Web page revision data
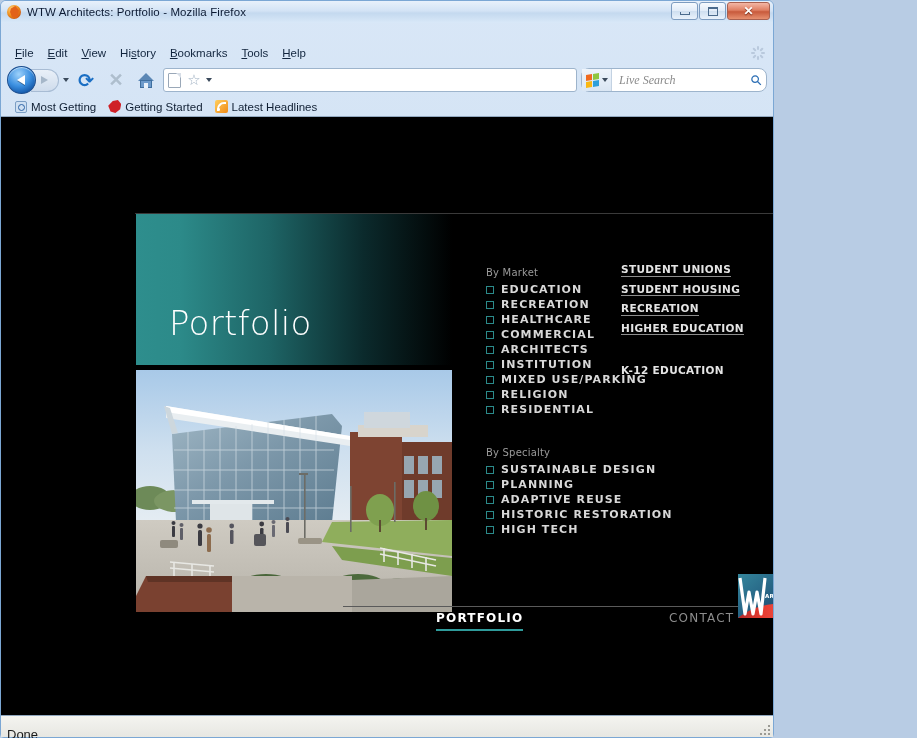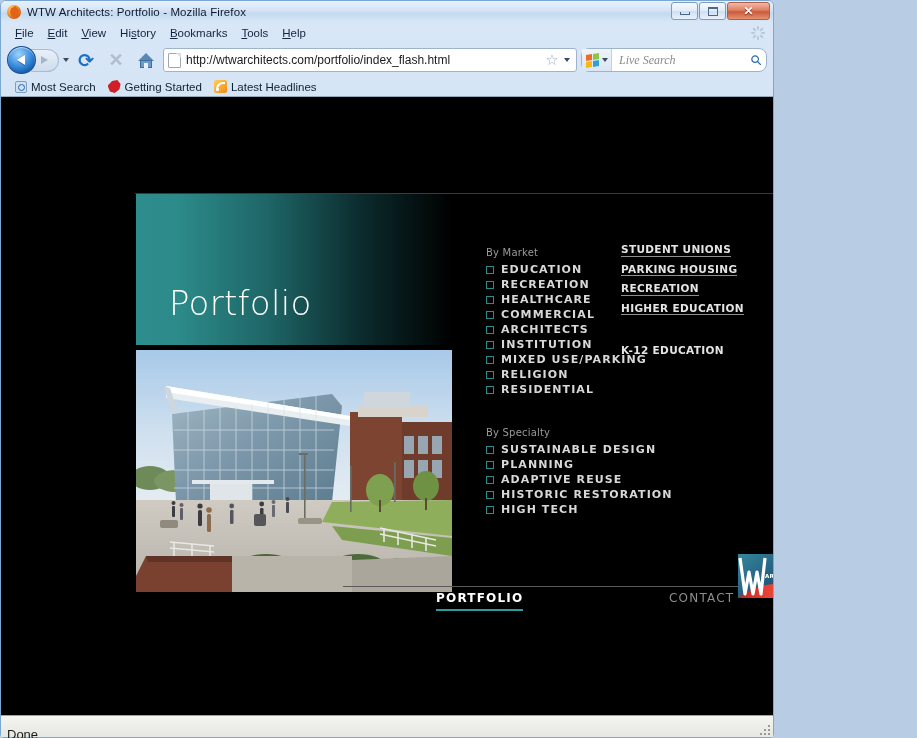--- a/index.html
+++ b/index.html
@@ -66,21 +66,21 @@
   .wbtn .gl-max { width: 10px; height: 9px; border: 1px solid #4a6a8c; border-top-width: 2px; }
   .wbtn .gl-x {
     color: #fff; font-size: 12px; font-weight: bold; line-height: 1;
     text-shadow: 0 1px 1px rgba(90,20,0,.8);
     font-family: "Liberation Sans", sans-serif;
   }
 
   
   .menubar {
     height: 20px; flex: none; display: flex; align-items: center;
-    padding-left: 8px; gap: 2px; position: relative;
+    padding-left: 8px; gap: 2px; position: relative; margin-top: 20px;
   }
   .menu-item {
     font-size: 11.5px; color: #11243d; padding: 2px 6px; border-radius: 2px;
     white-space: nowrap;
   }
   .menu-item u { text-decoration: underline; }
   .throbber {
     position: absolute; right: 8px; top: 3px; width: 14px; height: 14px;
     border-radius: 50%;
   }
@@ -412,21 +412,20 @@
     <div class="tb-icon">
       <div class="home-glyph">
         <div class="roof"></div>
           <div class="body"></div>
           <div class="door"></div>
       </div>
     </div>
 
     <div class="urlbar">
       <div class="page-icon"></div>
-      <div class="url-text" title="http://wtwarchitects.com/portfolio/index_flash.html">http://wtwarchitects.com/portfolio/index_flash.html</div>
       <div class="star-icon">☆</div>
       <div class="drop-caret" style="margin-right:3px"></div>
     </div>
 
     <div class="searchbox">
       <div class="engine-btn">
         <div class="ms-logo">
           <i></i>
             <i></i>
             <i></i>
@@ -435,21 +434,21 @@
         <div class="drop-caret" style="margin-left:1px"></div>
       </div>
       <div class="search-ph">Live Search</div>
       <div class="mag">⚲</div>
     </div>
   </div>
 
   <div class="bookmarks">
     <div class="bm">
       <span class="ic-mostvisited"></span>
-      <span class="lbl">Most Search</span>
+      <span class="lbl">Most Getting</span>
     </div>
     <div class="bm">
       <span class="ic-firefox">
           <i class="f1"></i>
         </span>
       <span class="lbl">Getting Started</span>
     </div>
     <div class="bm">
       <span class="ic-feed"></span>
       <span class="lbl">Latest Headlines</span>
@@ -630,21 +629,21 @@
           <span class="txt">RELIGION</span>
         </div>
         <div class="li">
           <span class="cb"></span>
           <span class="txt">RESIDENTIAL</span>
         </div>
       </div>
 
       <div class="col-sub">
         <div class="sublink-row"><span class="sublink">STUDENT UNIONS</span></div>
-        <div class="sublink-row"><span class="sublink">PARKING HOUSING</span></div>
+        <div class="sublink-row"><span class="sublink">STUDENT HOUSING</span></div>
         <div class="sublink-row"><span class="sublink">RECREATION</span></div>
         <div class="sublink-row"><span class="sublink">HIGHER EDUCATION</span></div>
         <div class="sublink-row"><span class="sublink last">K-12 EDUCATION</span></div>
       </div>
 
       <div class="col-specialty">
         <div class="group-label">By Specialty</div>
         <div class="li">
           <span class="cb"></span>
           <span class="txt">SUSTAINABLE DESIGN</span>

**YOUR ASSIGNMENT:**
Establish how many lines of the data above contain "color". State that number and no more.

**ANSWER SECTION:**
2